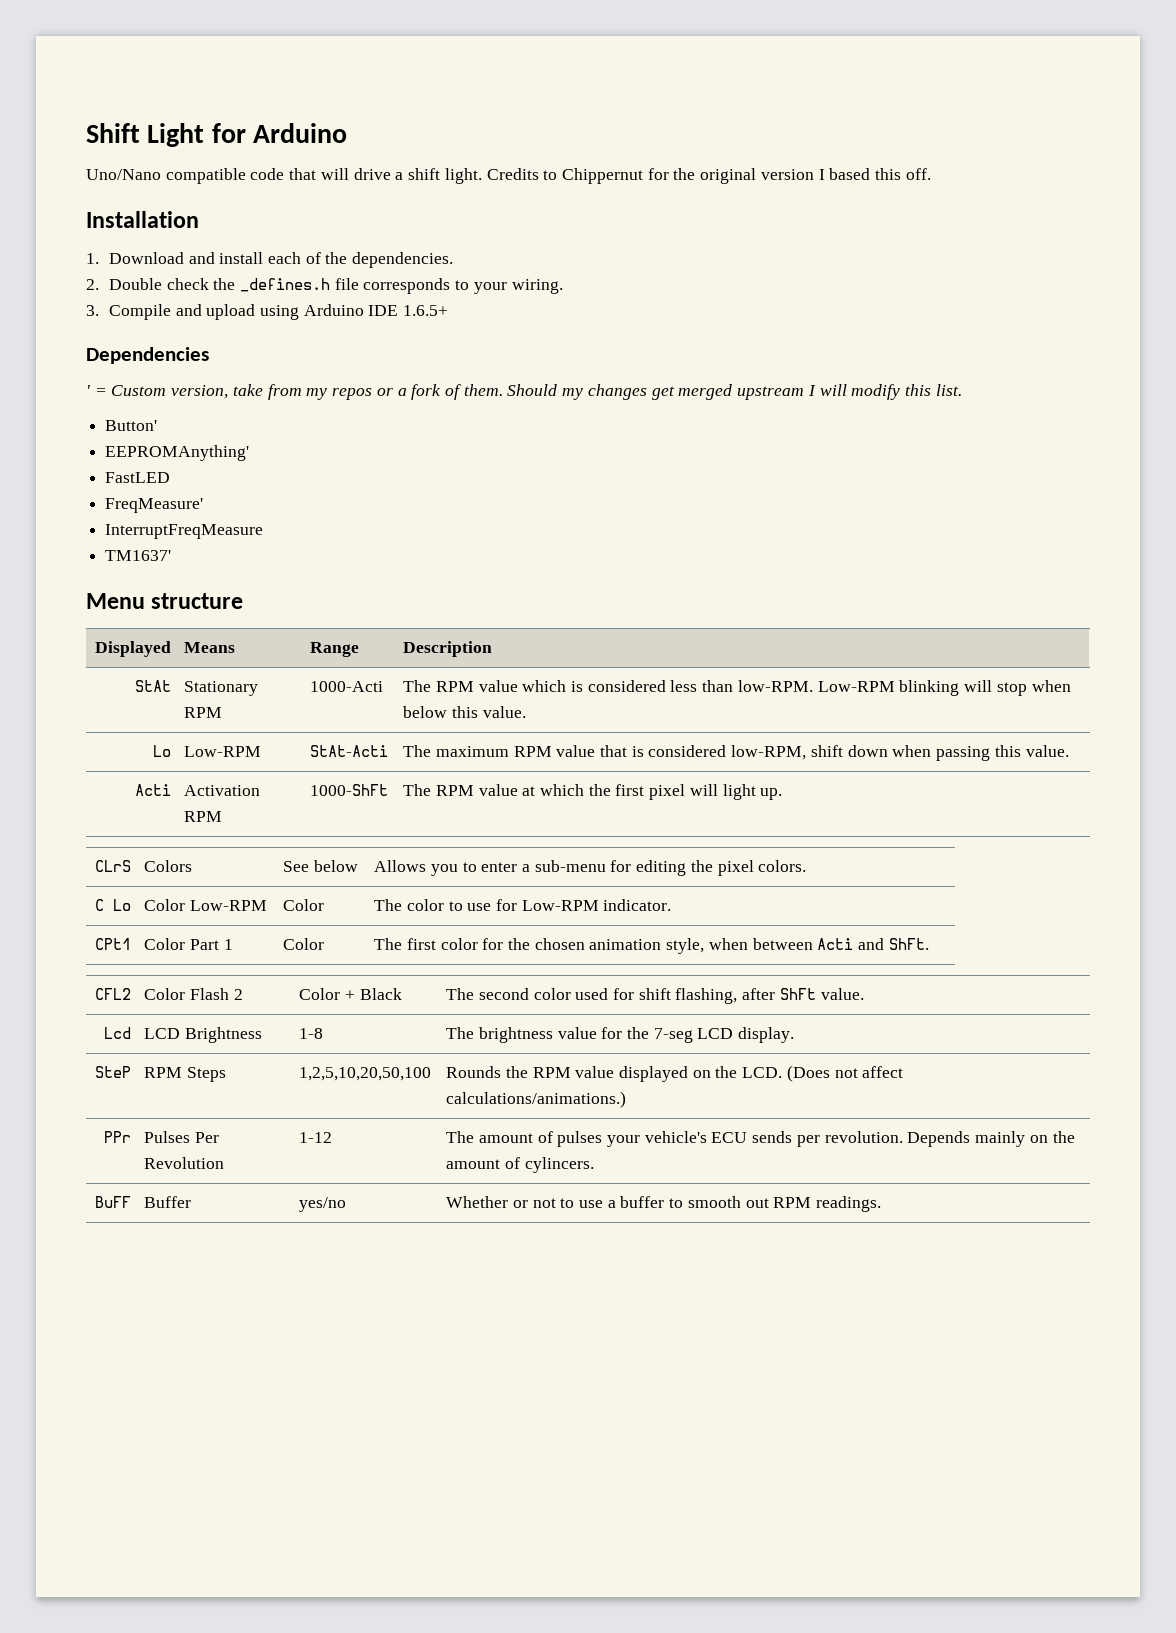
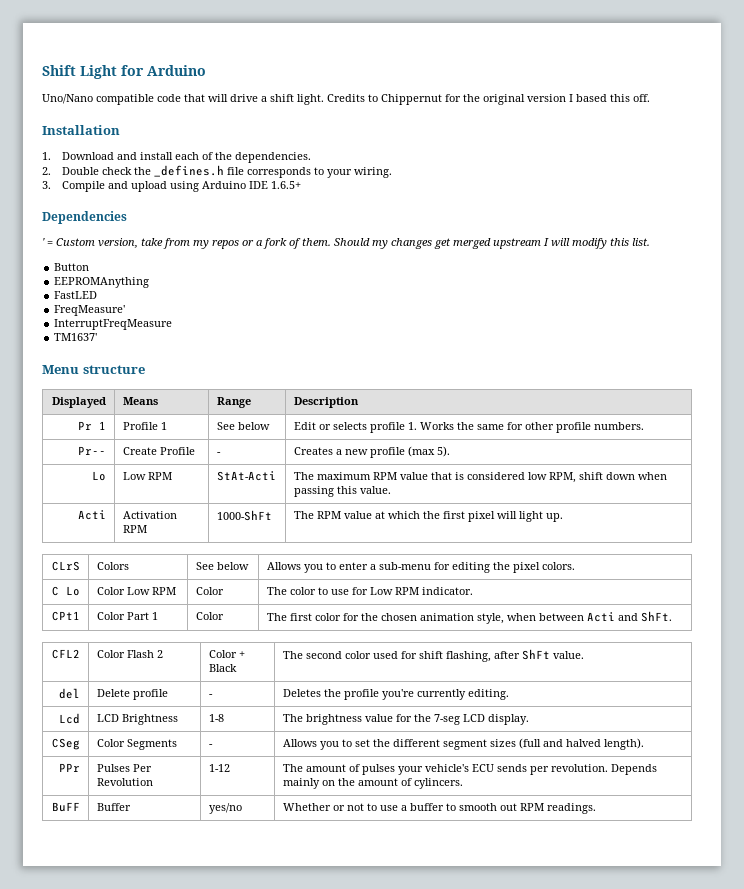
[105,420,158,431] [105,445,250,461] Button' // EEPROMAnything' -> [54,263,90,271] [54,277,150,288] Button // EEPROMAnything
[134,680,171,692] [184,681,259,696] [184,707,223,718] [310,681,384,692] [403,680,1071,696] [403,706,526,718] [152,745,171,757] [184,746,262,757] StAt | Stationary RPM | 1000-Acti | The RPM value which is considered less than low-RPM. Low-RPM blinking will stop when below this value. // Lo | Low-RPM -> [78,421,107,430] [122,422,167,430] [216,422,270,430] [293,422,644,433] [78,446,107,455] [122,447,195,455] [216,452,221,455] [293,446,450,458] [92,471,107,481] [122,472,172,480] Pr 1 | Profile 1 | See below | Edit or selects profile 1. Works the same for other profile numbers. // Pr-- | Create Profile | - | Creates a new profile (max 5). // Lo | Low RPM
[731,745,807,760] low-RPM, -> [527,472,576,483] low RPM,
[189,900,267,911] Low-RPM -> [126,587,176,595] Low RPM
[521,900,599,911] Low-RPM -> [369,587,419,595] Low RPM
(864, 994) none -> [59,688,81,699] [96,689,168,700] [208,694,213,697] [282,689,509,700] // del | Delete profile | - | Deletes the profile you're currently editing.
[94,1066,131,1078] [144,1067,226,1082] [299,1067,432,1081] [446,1065,904,1082] [446,1091,627,1108] SteP | RPM Steps | 1,2,5,10,20,50,100 | Rounds the RPM value displayed on the LCD. (Does not affect calculations/animations.) -> [52,738,81,750] [96,739,177,750] [208,744,213,747] [282,738,644,750] CSeg | Color Segments | - | Allows you to set the different segment sizes (full and halved length).

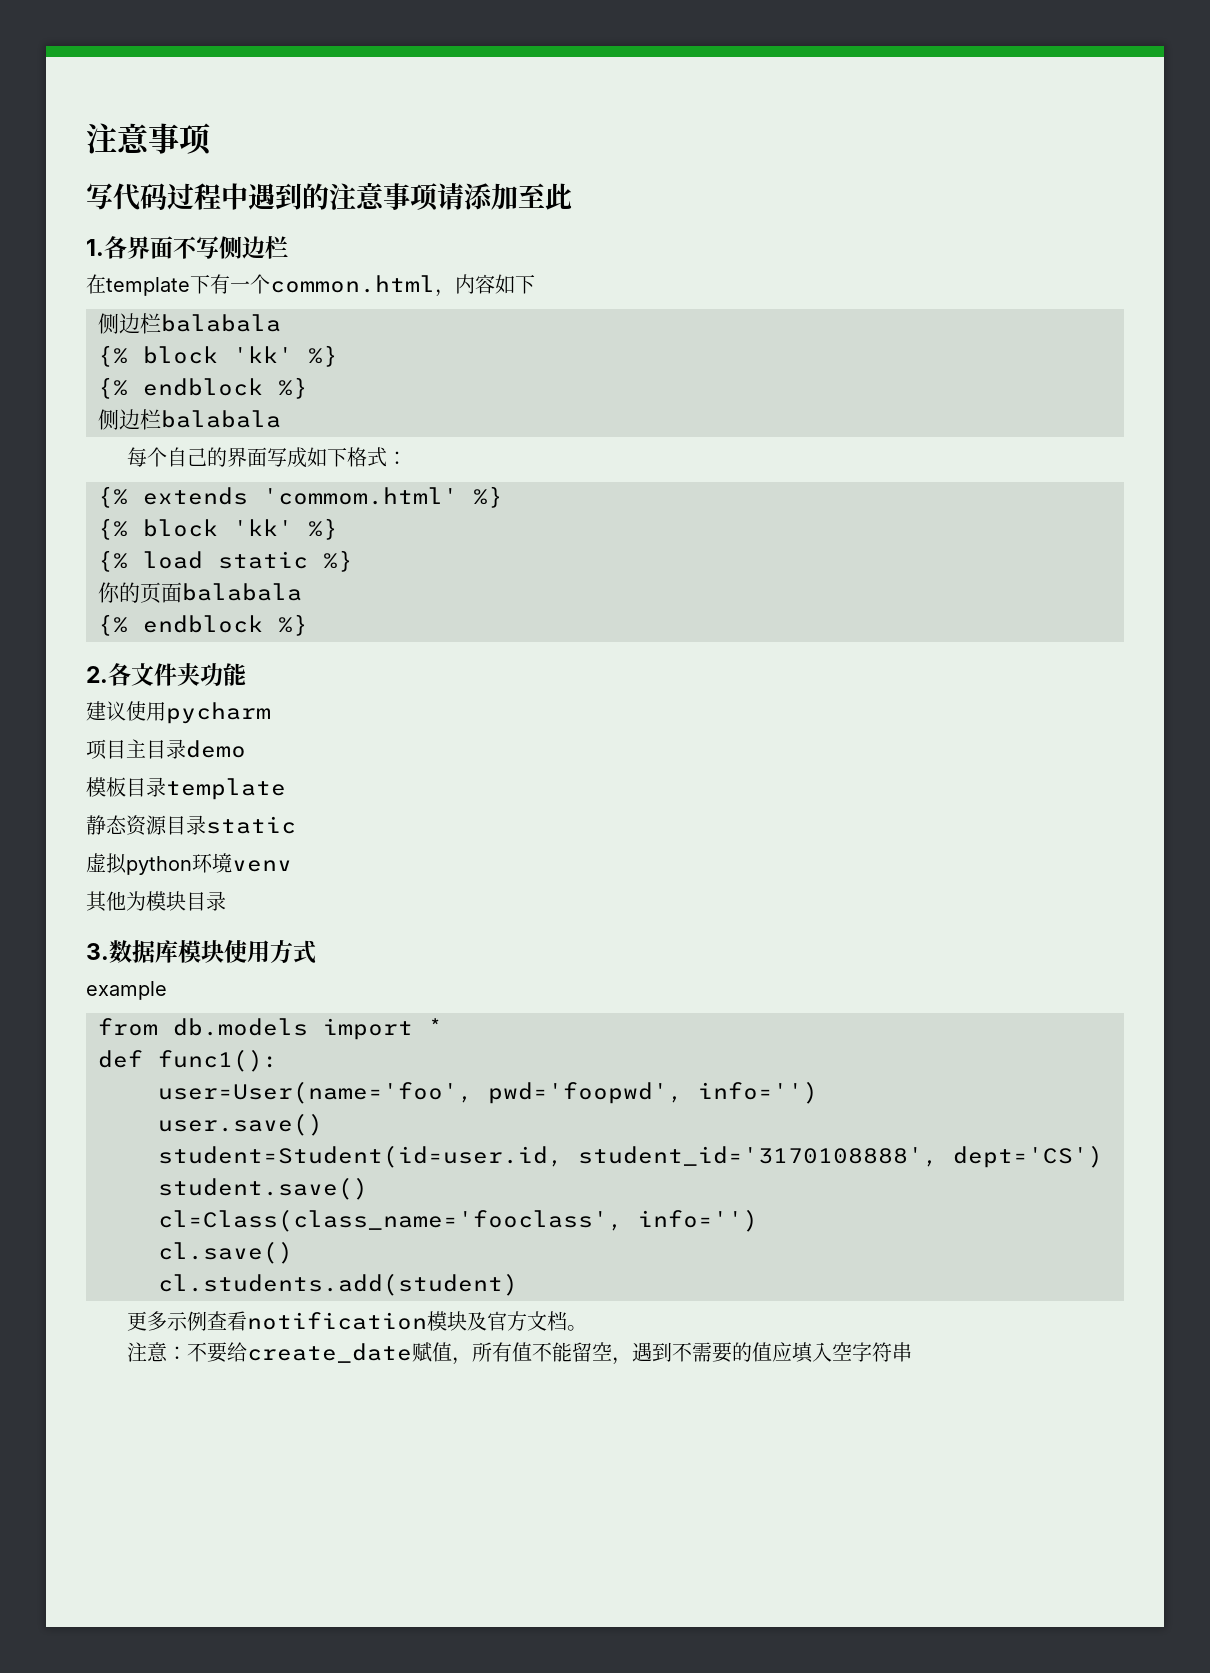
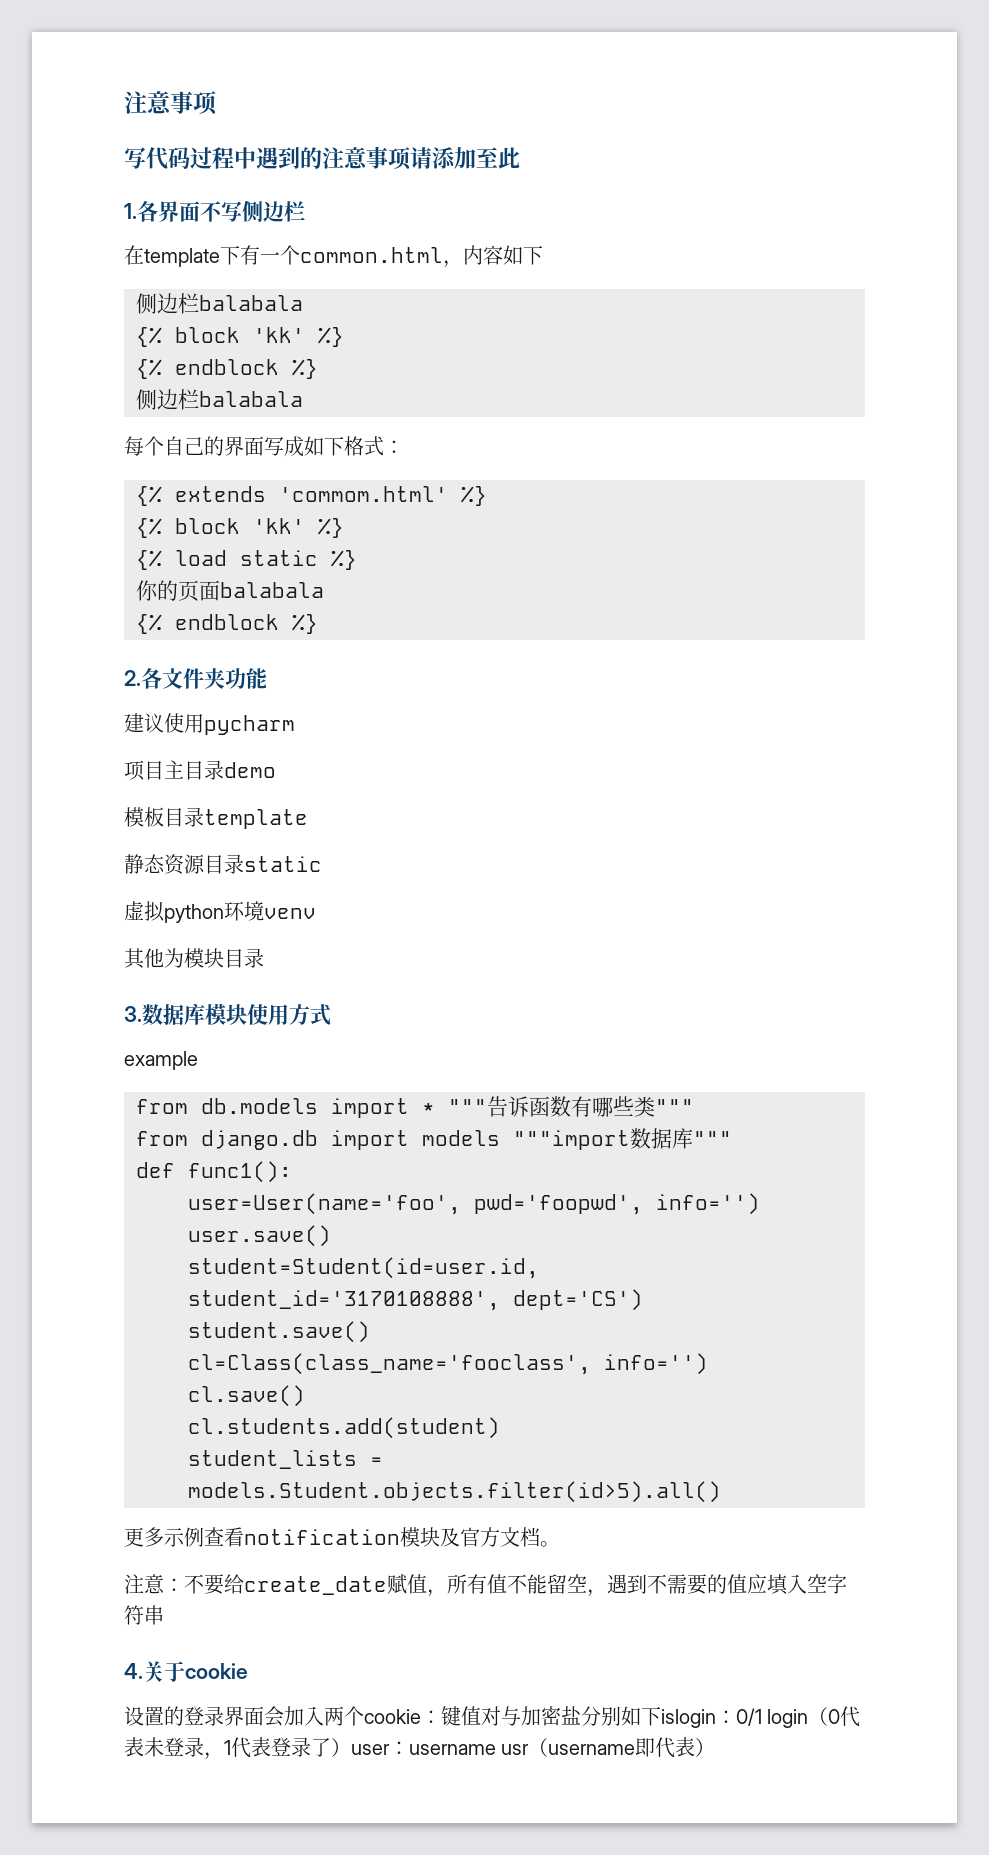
(443, 1026) none -> [448,1096,694,1117] [136,1128,732,1150] """告诉函数有哪些类""" // from django.db import models """import数据库"""
(518, 1284) none -> [188,1450,383,1469] [188,1481,721,1503] // student_lists = models.Student.objects.filter(id>5).all()
(912, 1352) none -> [124,1661,248,1682] [124,1706,861,1728] [124,1737,716,1760] // 4.关于cookie // 设置的登录界面会加入两个cookie：键值对与加密盐分别如下islogin：0/1 login（0代表未登录，1代表登录了）user：username usr（username即代表）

━━━

Exactly the lines from the one holding "[521,900,599,911] Low-RPM ->" through the last line of the entries must be set down, with nothing added and no pictures.

Answer for this exercise
[521,900,599,911] Low-RPM -> [369,587,419,595] Low RPM
(864, 994) none -> [59,688,81,699] [96,689,168,700] [208,694,213,697] [282,689,509,700] // del | Delete profile | - | Deletes the profile you're currently editing.
[94,1066,131,1078] [144,1067,226,1082] [299,1067,432,1081] [446,1065,904,1082] [446,1091,627,1108] SteP | RPM Steps | 1,2,5,10,20,50,100 | Rounds the RPM value displayed on the LCD. (Does not affect calculations/animations.) -> [52,738,81,750] [96,739,177,750] [208,744,213,747] [282,738,644,750] CSeg | Color Segments | - | Allows you to set the different segment sizes (full and halved length).

(443, 1026) none -> [448,1096,694,1117] [136,1128,732,1150] """告诉函数有哪些类""" // from django.db import models """import数据库"""
(518, 1284) none -> [188,1450,383,1469] [188,1481,721,1503] // student_lists = models.Student.objects.filter(id>5).all()
(912, 1352) none -> [124,1661,248,1682] [124,1706,861,1728] [124,1737,716,1760] // 4.关于cookie // 设置的登录界面会加入两个cookie：键值对与加密盐分别如下islogin：0/1 login（0代表未登录，1代表登录了）user：username usr（username即代表）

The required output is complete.